The battle concerns China’s decision to peg its currency, the yuan, to a fixed rate of roughly 6.83 to one US dollar. To hear the American political and business establishment tell it, this single price is the source of all global economic problems. The peg keeps the yuan "undervalued" in this telling, fueling China’s exports and harming the US, Europe and everyone else. If the Chinese would only let the yuan "float," it would soar in value, China’s export advantage would fall, and the much-despised "imbalances" in global trade would end.
US President Barack Obama has picked up this theme, calling last week for Beijing to adopt "a more market-oriented exchange rate" that "would make an essential contribution to that global rebalancing effort." Less diplomatically, 130 Members of Congress sent a letter to Treasury this week demanding that unless China lets the yuan rise in value, the US should impose tariffs on Chinese goods. Just what the world needs: a trade war.
At the core of this argument is a basic misunderstanding of monetary policy. There is no free market in currencies, as there is in wheat or bananas. Currencies trade in global markets, but their supply is controlled by a cartel of central banks, which have a monopoly on money creation. The Federal Reserve controls the global supply of dollars and thus has far more influence over the greenback’s value than any other single actor.

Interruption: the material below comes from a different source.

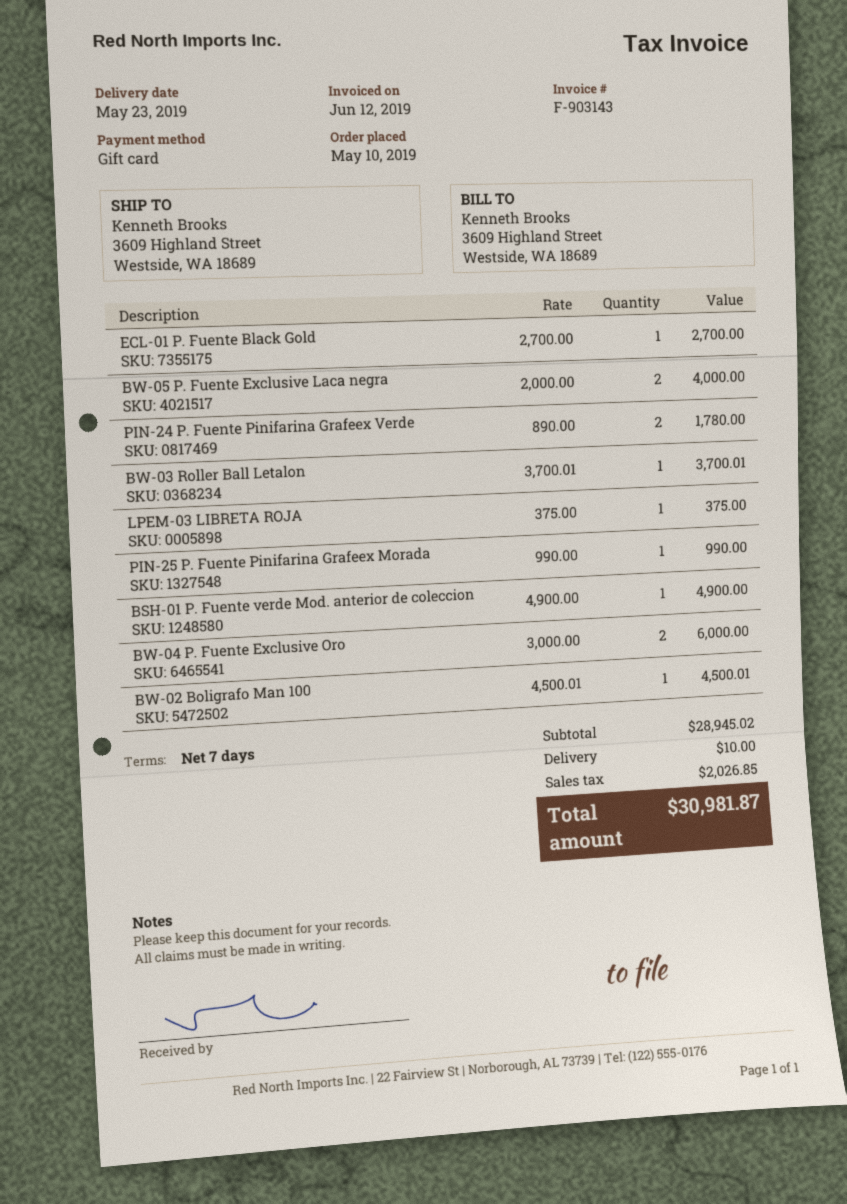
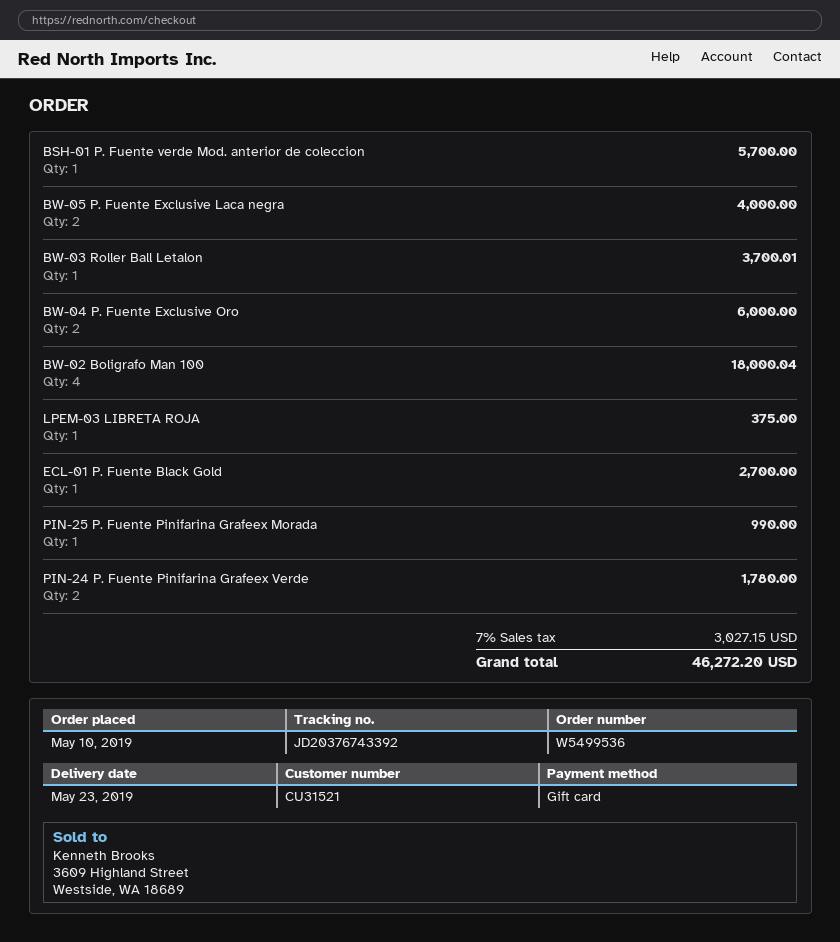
BSH-01 P. Fuente verde Mod. anterior de coleccion: 1 for 4900.00 -> 1 for 5700.00
BW-02 Boligrafo Man 100: 1 for 4500.01 -> 4 for 18000.04
shipping: 10.00 -> none
tax: 2026.85 -> 3027.15
total: 30981.87 -> 46272.20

A fixed exchange rate is also not some nefarious economic practice rare in human affairs. From the end of World War II through the early 1970s, most global currency rates were fixed under the Bretton-Woods monetary system created by Lord Keynes and Harry Dexter White. That system fell apart with the US-inspired inflation of the 1970s, and much of the world moved to "floating rates."

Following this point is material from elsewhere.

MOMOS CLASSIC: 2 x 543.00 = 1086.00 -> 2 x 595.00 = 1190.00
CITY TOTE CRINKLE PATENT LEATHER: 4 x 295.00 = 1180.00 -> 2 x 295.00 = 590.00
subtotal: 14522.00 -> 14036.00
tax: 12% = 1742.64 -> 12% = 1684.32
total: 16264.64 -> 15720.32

But numerous countries continue to peg their currencies to the dollar, and with the establishment of the euro most of Europe decided to move to a fixed-rate system. The reason isn’t to get some trade advantage against their neighbors but to gain the economic benefits of stable exchange rates - and in some cases a more stable monetary policy. A stable exchange rate eliminates a major source of uncertainty for investment decisions and trade and capital flows.

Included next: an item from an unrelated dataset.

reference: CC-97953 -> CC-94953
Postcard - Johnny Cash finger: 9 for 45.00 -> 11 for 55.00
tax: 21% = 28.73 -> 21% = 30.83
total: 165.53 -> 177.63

The catch is that under a fixed-rate system a country yields some or all of its monetary independence. In the case of euro-bloc countries this means yielding to the European Central Bank, and for dollar-bloc countries to the US Federal Reserve.
This is what China has done with its yuan peg to the dollar. By maintaining a fixed yuan-dollar rate, China has subcontracted much of its monetary discretion to the Fed in return for the benefits of exchange-rate stability. For more than a decade, this has served the world economy well, leading to an explosion of trade, cheaper goods for Americans that have raised US living standards, and new prosperity for tens of millions of Chinese.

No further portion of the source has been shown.